Dal lato opposto della bocca, sulla faccia dorsale si trova l’ano circondato da 5 piastre dotate ognuna di un piccolo orifizio. Una di queste piastre è di forma diversa rispetto alle altre, porosa e si chiama piastra madreporica. Attraverso di essa penetra all’interno l’acqua, che va fino ai pedicelli, rendendo possibile il loro allungarsi.

La parte interna del riccio

Osserva i cinque spicchi di un bel giallo arancio: sono l’unica parte commestibile del riccio. Già gli antichi Greci e Romani ne erano ghiotti e li mangiavano crudi dopo averli conditi con aceto. Veramente straordinaria è la lanterna di Aristotele: è il complicato organo di masticazione del riccio. Ha la forma di una piramide pentagonale, che a sua volta risulta di 5 piramidi triangolari, unite insieme. Attraverso la lanterna passa il lungo tubo digerente nerastro, che compie due curve principali: prima nel senso delle lancette dell’orologio e poi in senso opposto, per terminare poi nell’ano. Mediante filamenti il tubo digerente è tenuto attaccato, come un festone, alla parete interna del riccio.

La simmetria e l’armonia del riccio

Avrai certo notato che spesso si è fatto riferimento al numero cinque, parlando di parti importanti del riccio.
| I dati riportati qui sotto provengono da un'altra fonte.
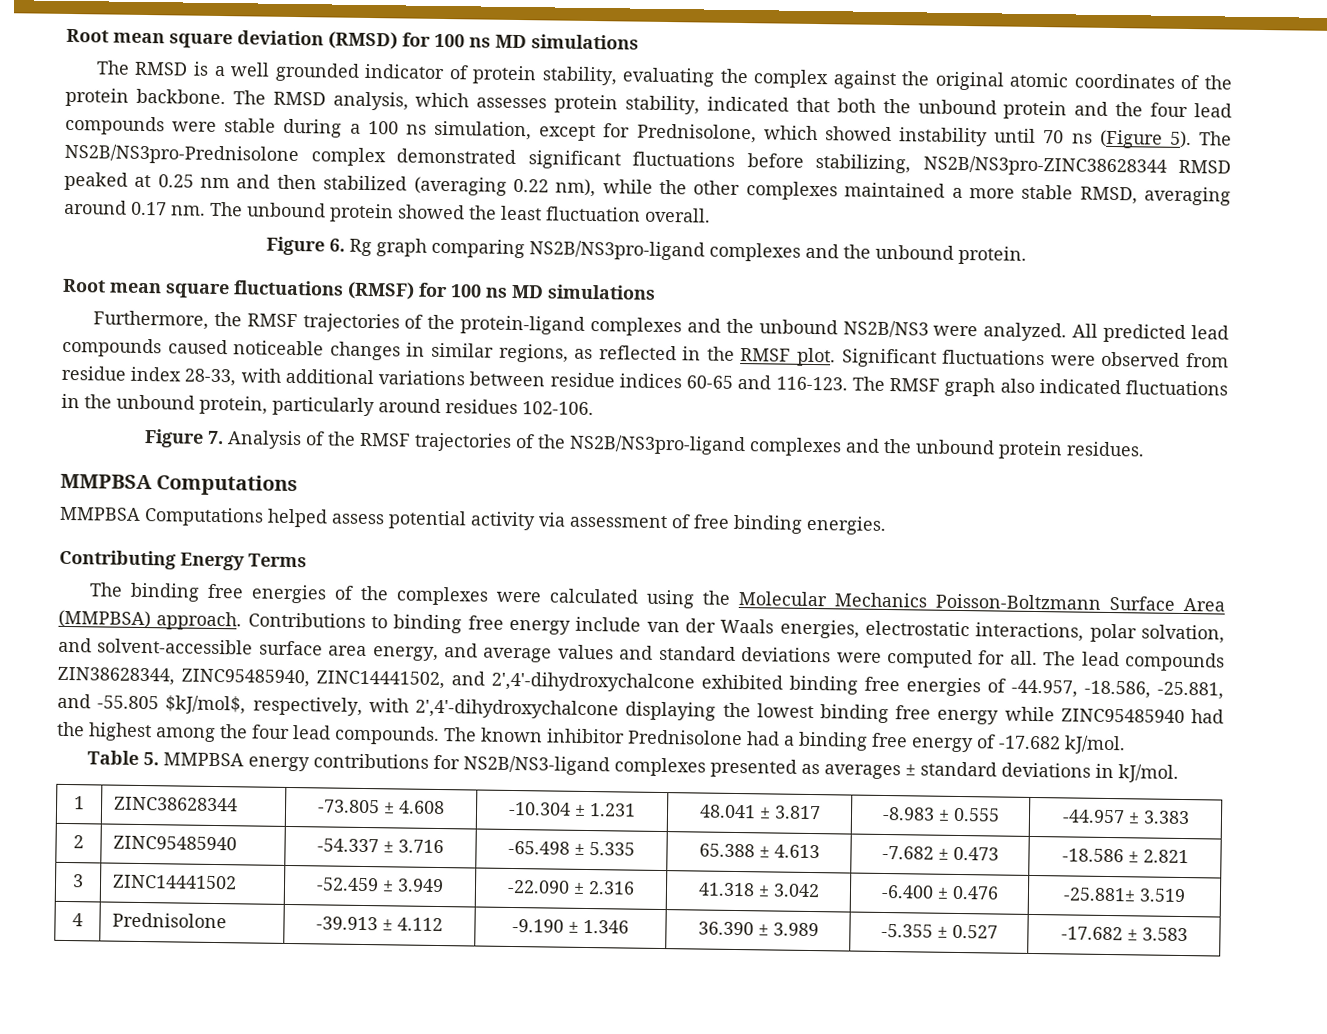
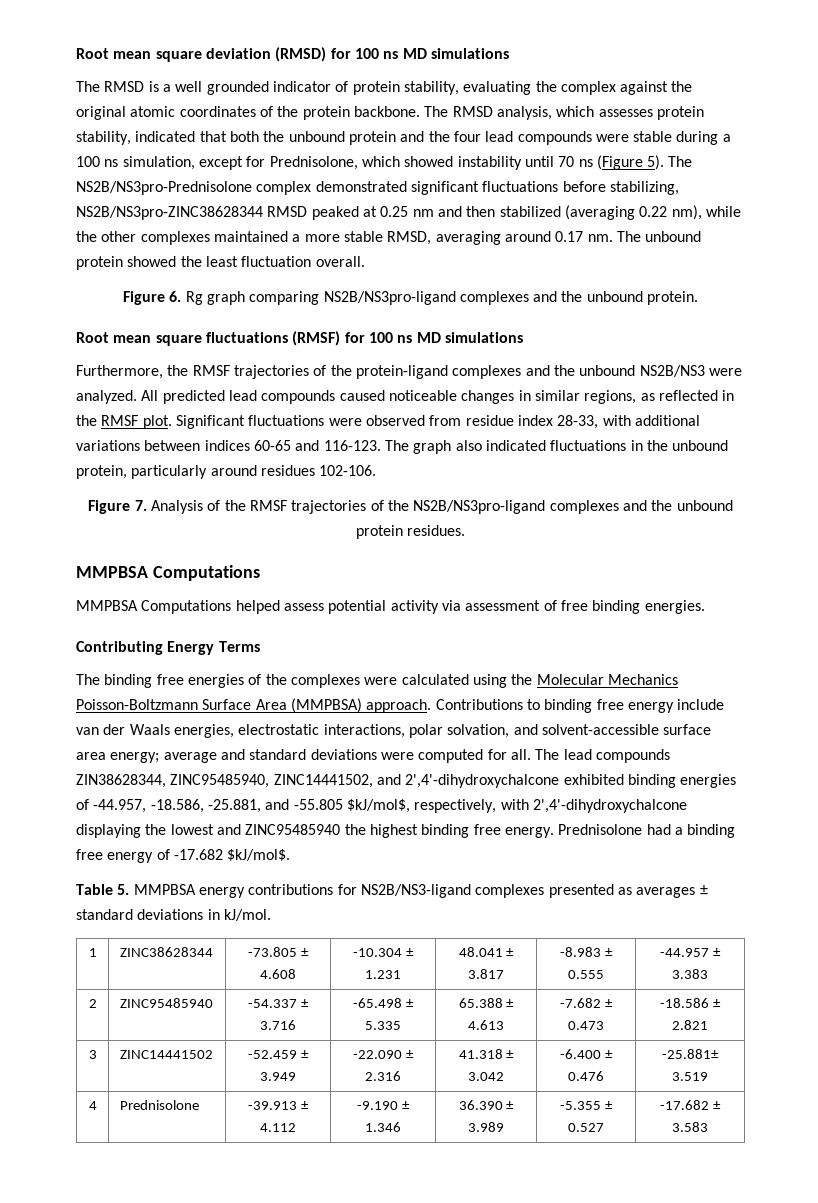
- Significant fluctuations were observed from residue index 28-33, with additional variations between residue indices 60-65 and 116-123.
+ Significant fluctuations were observed from residue index 28-33, with additional variations between indices 60-65 and 116-123.
- The RMSF graph also indicated fluctuations in the unbound protein, particularly around residues 102-106.
+ The graph also indicated fluctuations in the unbound protein, particularly around residues 102-106.
- Contributions to binding free energy include van der Waals energies, electrostatic interactions, polar solvation, and solvent-accessible surface area energy, and average values and standard deviations were computed for all.
+ Contributions to binding free energy include van der Waals energies, electrostatic interactions, polar solvation, and solvent-accessible surface area energy; average and standard deviations were computed for all.
- The lead compounds ZIN38628344, ZINC95485940, ZINC14441502, and 2',4'-dihydroxychalcone exhibited binding free energies of -44.957, -18.586, -25.881, and -55.805 $kJ/mol$, respectively, with 2',4'-dihydroxychalcone displaying the lowest binding free energy while ZINC95485940 had the highest among the four lead compounds. The known inhibitor Prednisolone had a binding free energy of -17.682 kJ/mol.
+ The lead compounds ZIN38628344, ZINC95485940, ZINC14441502, and 2',4'-dihydroxychalcone exhibited binding energies of -44.957, -18.586, -25.881, and -55.805 $kJ/mol$, respectively, with 2',4'-dihydroxychalcone displaying the lowest and ZINC95485940 the highest binding free energy. Prednisolone had a binding free energy of -17.682 $kJ/mol$.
Cosi abbiamo rilevato che l’animale ha: 5 zone interambulacrali; 5 zone ambulacrali; 5 piastre anali; 5 paia di branchie; 5 denti; la lanterna è divisa in 5 parti. La bellezza del riccio è in quest’ordine ripetuto, in questa geometrica struttura, in questa sua simmetria raggiata. Sono venti colonne di piastre disposte in 10 striscie. Le striscie larghe si alternano con quelle strette. Come nella musica la ripetizione ad intervalli regolari d’un medesimo suono esercita fascino su di noi, cosi il ritmo nella poesia e la ripetizione di parti simili in architettura crea forme di bellezza. L’architettura del riccio è armonia vivente di forme geometriche.

Locomozione

Quando l’animale è in riposo, gli aculei sono immobili ed i pedicelli rientrati nel guscio. Poi alcuni di questi cominciano ad uscire, si allungano ed esplorano lentamente il terreno attorno. Essi sono cavi internamente, dotati di piccoli muscoli. Di una ventosa terminale: inoltre possono gonfiarsi e divenire più lunghi degli aculei mediante un sistema acquifero, che regola l’entrata e l’uscita dell’acqua attraverso la piastra madreporica.
Se il riccio vuole muoversi (ma ama poco il movimento) contrae i pedicelli anteriori e stacca il sostegno al quale era ancorato quelli posteriori. In questo modo si spinge in avanti. Anche gli aculei aiutano nella locomozione, specie in terreno sabbioso, ma piuttosto debolmente. L’animale cammina in acqua abbastanza agilmente, sia sul dorso, che sul ventre, sia sul fondo che egualmente bene su muraglie verticali di roccia. Può muoversi rotolando su se stesso come una ruota.

Regime alimentare

Il riccio si nutre di alghe o di altri vegetali, che porta via dalla roccia grattandola con i denti. E per questo preferisce il fondo roccioso. Ma è anche carnivoro e non gli sono sgraditi molluschi, crostacei ed anche pesci. Per afferrare le piccole prede viventi si serve dei pedicelli e di particolari piccoli organi detti pedicellari, che han la forma di piccole tenaglie. Non ama fare … grandi viaggi. È piuttosto sedentario. Se si allontana è per tornare nel medesimo luogo, in cui di norma scava la sua tana mediante lo strofinio dei suoi aculei sulla roccia. Il suo grande nemico è la stella di mare dalla quale non riesce a difendersi.

Respirazione

Si effettua mediante 5 paia di branchie esterne, disposte intorno alla membrana, che circonda la bocca, ed anche attraverso la fine membrana dei pedicelli ambulacrali.
Riproduzione
La femmina del riccio produce in primavera circa 20 milioni di uova di color roseo, inizialmente microscopiche. Quando le uova sono mature escono da esse piccolissime larve, simili ad un pesciolino: solo dopo 2 mesi di varie e complesse metamorfosi le larve assumono la forma dell’animale adulto.